## Collected data
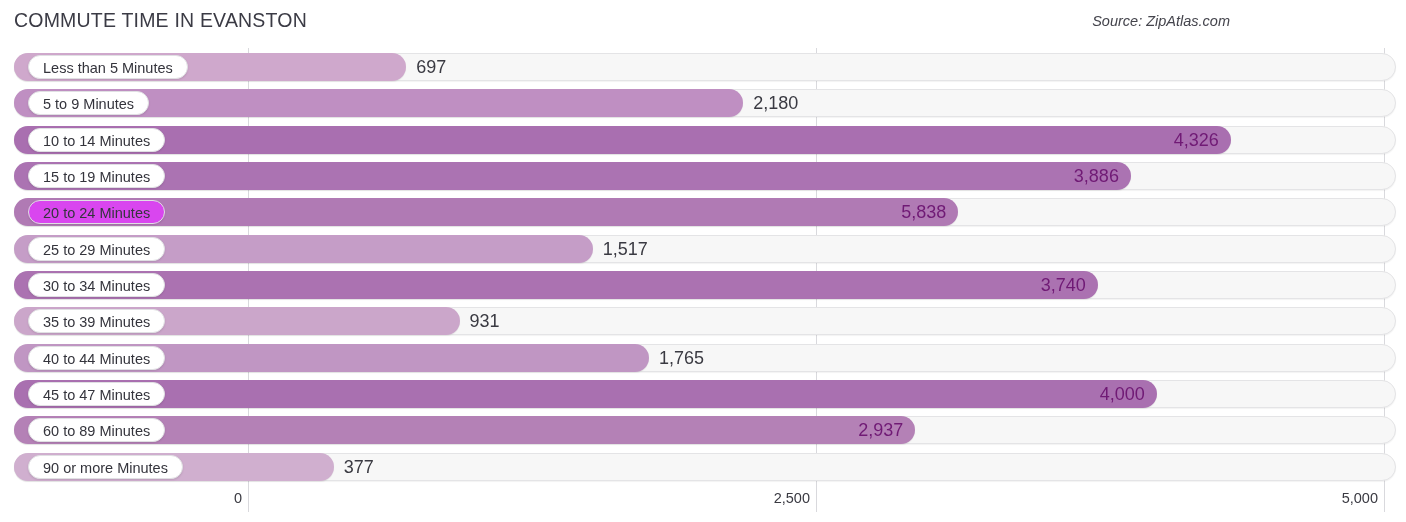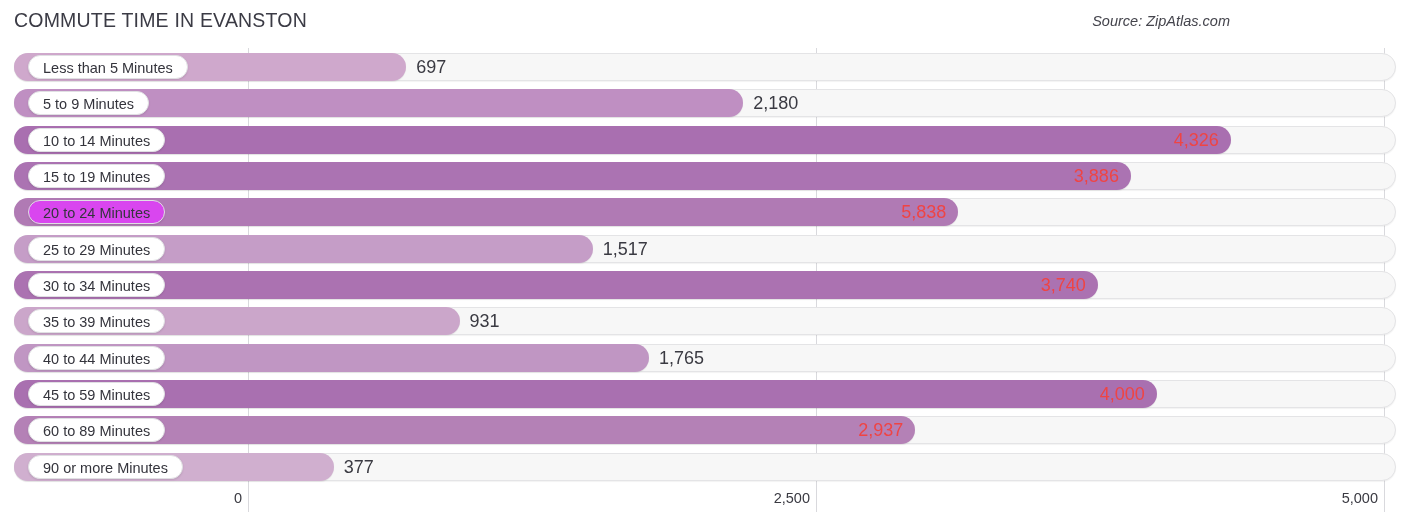--- a/index.html
+++ b/index.html
@@ -87,21 +87,21 @@
   }
   .value {
     position: absolute;
     top: 1px;
     height: 28px;
     line-height: 28px;
     font-size: 18px;
     white-space: nowrap;
   }
   .value.inside {
-    color: #ef4444;
+    color: #701a75;
     text-align: right;
   }
   .value.outside {
     color: #3a3a42;
   }
 
   
   .label-pill {
     position: absolute;
     left: 28px;
@@ -206,21 +206,21 @@
       <div class="row" style="top: 294.64px;">
         <div class="track" style="background: rgb(247, 247, 247);"></div>
         <div class="bar" style="width: 635.008px; background: rgb(192, 150, 195);"></div>
         <div class="value outside" style="left: 659.008px;">1,765</div>
         <div class="label-pill" style="background: rgb(255, 255, 255);">40 to 44 Minutes</div>
       </div>
       <div class="row" style="top: 330.97px;">
         <div class="track" style="background: rgb(247, 247, 247);"></div>
         <div class="bar" style="width: 1142.8px; background: rgb(169, 112, 176);"></div>
         <div class="value inside" style="left: 1060.8px; width: 84px;">4,000</div>
-        <div class="label-pill" style="background: rgb(255, 255, 255);">45 to 59 Minutes</div>
+        <div class="label-pill" style="background: rgb(255, 255, 255);">45 to 47 Minutes</div>
       </div>
       <div class="row" style="top: 367.3px;">
         <div class="track" style="background: rgb(247, 247, 247);"></div>
         <div class="bar" style="width: 901.286px; background: rgb(180, 129, 182);"></div>
         <div class="value inside" style="left: 819.286px; width: 84px;">2,937</div>
         <div class="label-pill" style="background: rgb(255, 255, 255);">60 to 89 Minutes</div>
       </div>
       <div class="row" style="top: 403.63px;">
         <div class="track" style="background: rgb(247, 247, 247);"></div>
         <div class="bar" style="width: 319.654px; background: rgb(208, 175, 207);"></div>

## Work instructions
Please print every record exactly as written, without the pictures.

## Expected answer
--- a/index.html
+++ b/index.html
@@ -87,21 +87,21 @@
   }
   .value {
     position: absolute;
     top: 1px;
     height: 28px;
     line-height: 28px;
     font-size: 18px;
     white-space: nowrap;
   }
   .value.inside {
-    color: #ef4444;
+    color: #701a75;
     text-align: right;
   }
   .value.outside {
     color: #3a3a42;
   }
 
   
   .label-pill {
     position: absolute;
     left: 28px;
@@ -206,21 +206,21 @@
       <div class="row" style="top: 294.64px;">
         <div class="track" style="background: rgb(247, 247, 247);"></div>
         <div class="bar" style="width: 635.008px; background: rgb(192, 150, 195);"></div>
         <div class="value outside" style="left: 659.008px;">1,765</div>
         <div class="label-pill" style="background: rgb(255, 255, 255);">40 to 44 Minutes</div>
       </div>
       <div class="row" style="top: 330.97px;">
         <div class="track" style="background: rgb(247, 247, 247);"></div>
         <div class="bar" style="width: 1142.8px; background: rgb(169, 112, 176);"></div>
         <div class="value inside" style="left: 1060.8px; width: 84px;">4,000</div>
-        <div class="label-pill" style="background: rgb(255, 255, 255);">45 to 59 Minutes</div>
+        <div class="label-pill" style="background: rgb(255, 255, 255);">45 to 47 Minutes</div>
       </div>
       <div class="row" style="top: 367.3px;">
         <div class="track" style="background: rgb(247, 247, 247);"></div>
         <div class="bar" style="width: 901.286px; background: rgb(180, 129, 182);"></div>
         <div class="value inside" style="left: 819.286px; width: 84px;">2,937</div>
         <div class="label-pill" style="background: rgb(255, 255, 255);">60 to 89 Minutes</div>
       </div>
       <div class="row" style="top: 403.63px;">
         <div class="track" style="background: rgb(247, 247, 247);"></div>
         <div class="bar" style="width: 319.654px; background: rgb(208, 175, 207);"></div>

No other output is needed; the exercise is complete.